Short communication: Strengthening sub-national communicable disease surveillance in a remote Pacific Island country by adapting a successful African outbreak surveillance model.

作者信息

Nelesone Tekaai, Durrheim David N, Speare Richard, Kiedrzynski Tom, Melrose Wayne D

机构信息

Tuvalu Ministry of Health, Princess Margaret Hospital, Tuvalu.

出版信息

Trop Med Int Health. 2006 Jan;11(1):17-21. doi: 10.1111/j.1365-3156.2005.01534.x.

Abstract

Successful communicable disease surveillance depends on effective bidirectional information flow between clinicians at the periphery and communicable disease control units at regional, national and global levels. Resource-poor countries often struggle to establish and maintain the crucial link with the periphery. A simple syndrome-based outbreak surveillance system initially developed and evaluated in Mpumalanga Province, South Africa was adapted for the Pacific island nation of Tuvalu. Eight syndromes were identified for surveillance: acute flaccid paralysis (poliomyelitis), profuse watery diarrhoea (cholera), diarrhoea outbreak, dysentery outbreak, febrile disease with abdominal symptoms and headache (typhoid), febrile disease with generalized non-blistering rash (measles), febrile disease with intense headache and/or neck stiffness with or without haemorrhagic rash (meningococcal meningitis), and outbreaks of other febrile diseases of unknown origin.

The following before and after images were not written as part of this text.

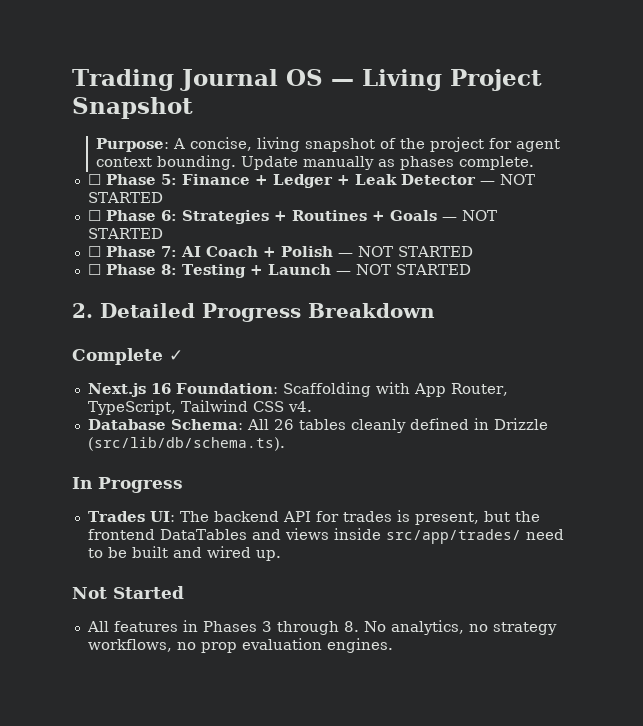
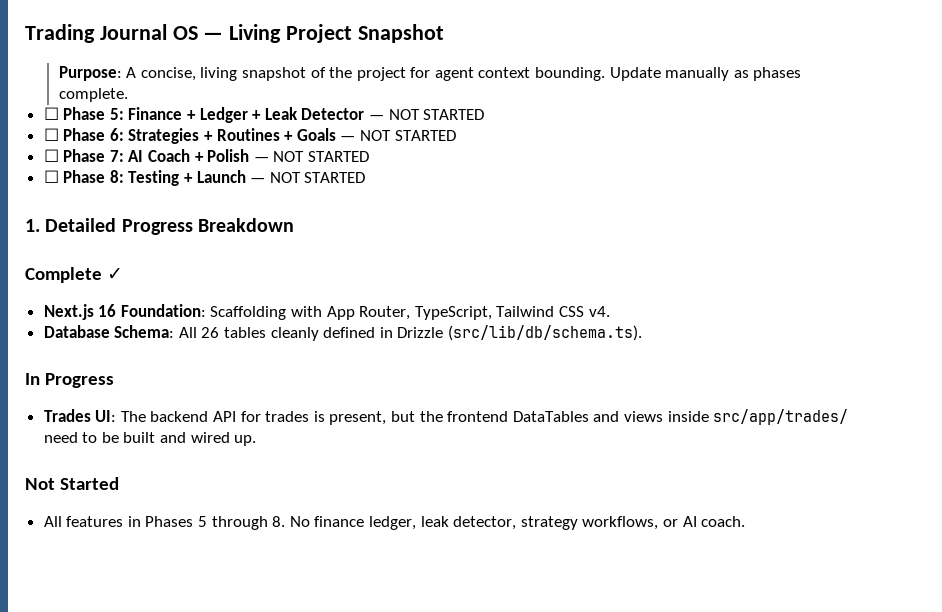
- 2. Detailed Progress Breakdown
+ 1. Detailed Progress Breakdown
- All features in Phases 3 through 8. No analytics, no strategy workflows, no prop evaluation engines.
+ All features in Phases 5 through 8. No finance ledger, leak detector, strategy workflows, or AI coach.

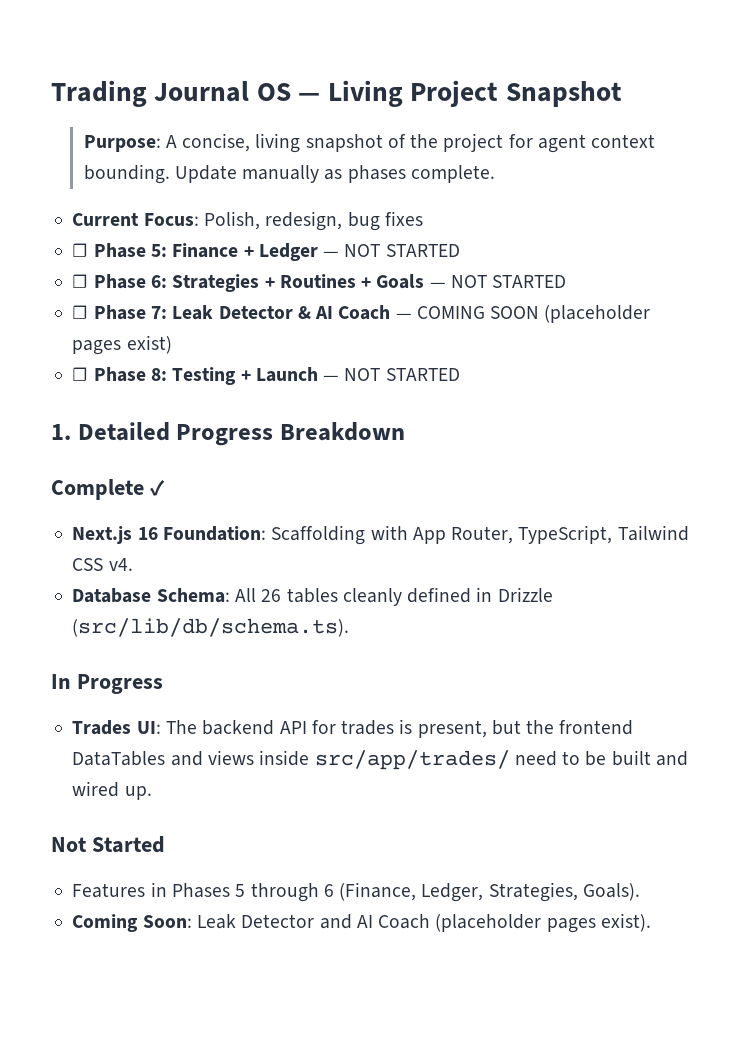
+ Current Focus: Polish, redesign, bug fixes
- ☐ Phase 5: Finance + Ledger + Leak Detector — NOT STARTED
+ ☐ Phase 5: Finance + Ledger — NOT STARTED
- ☐ Phase 7: AI Coach + Polish — NOT STARTED
+ ☐ Phase 7: Leak Detector & AI Coach — COMING SOON (placeholder pages exist)
- All features in Phases 5 through 8. No finance ledger, leak detector, strategy workflows, or AI coach.
+ Features in Phases 5 through 6 (Finance, Ledger, Strategies, Goals).
+ Coming Soon: Leak Detector and AI Coach (placeholder pages exist).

A user-oriented manual, the Tuvalu Outbreak Manual (http://www.wepi.org/books/tom/), was developed to support introduction of the surveillance system. Nurses working in seven outer island clinics and the hospital outpatient department on the main island rapidly report suspected outbreaks and submit weekly zero-reports to the central communicable disease control unit. An evaluation of the system after 12 months indicated that the Outbreak Manual was regarded as very useful by clinic nurses, and there was early evidence of improved surveillance and response to the disease syndromes under surveillance.

摘要

成功的传染病监测依赖于基层临床医生与区域、国家和全球层面的传染病防控单位之间有效的双向信息流。资源匮乏的国家往往难以建立并维持与基层的关键联系。最初在南非姆普马兰加省开发并评估的一个简单的基于综合征的疫情监测系统,被应用于太平洋岛国图瓦卢。确定了8种用于监测的综合征:急性弛缓性麻痹(脊髓灰质炎)、大量水样腹泻(霍乱)、腹泻疫情、痢疾疫情、伴有腹部症状和头痛的发热性疾病(伤寒)、伴有全身性非水疱性皮疹的发热性疾病(麻疹)、伴有剧烈头痛和/或颈部僵硬且有或无出血性皮疹的发热性疾病(脑膜炎球菌性脑膜炎),以及其他不明原因发热性疾病的疫情。编写了一份面向用户的手册《图瓦卢疫情手册》(http://www.wepi.org/books/tom/),以支持该监测系统的引入。在7个外岛诊所和主岛医院门诊部工作的护士迅速报告疑似疫情,并每周向中央传染病防控单位提交零报告。12个月后对该系统进行的评估表明,诊所护士认为《疫情手册》非常有用,并且有早期证据显示,对所监测疾病综合征的监测和应对工作有所改进。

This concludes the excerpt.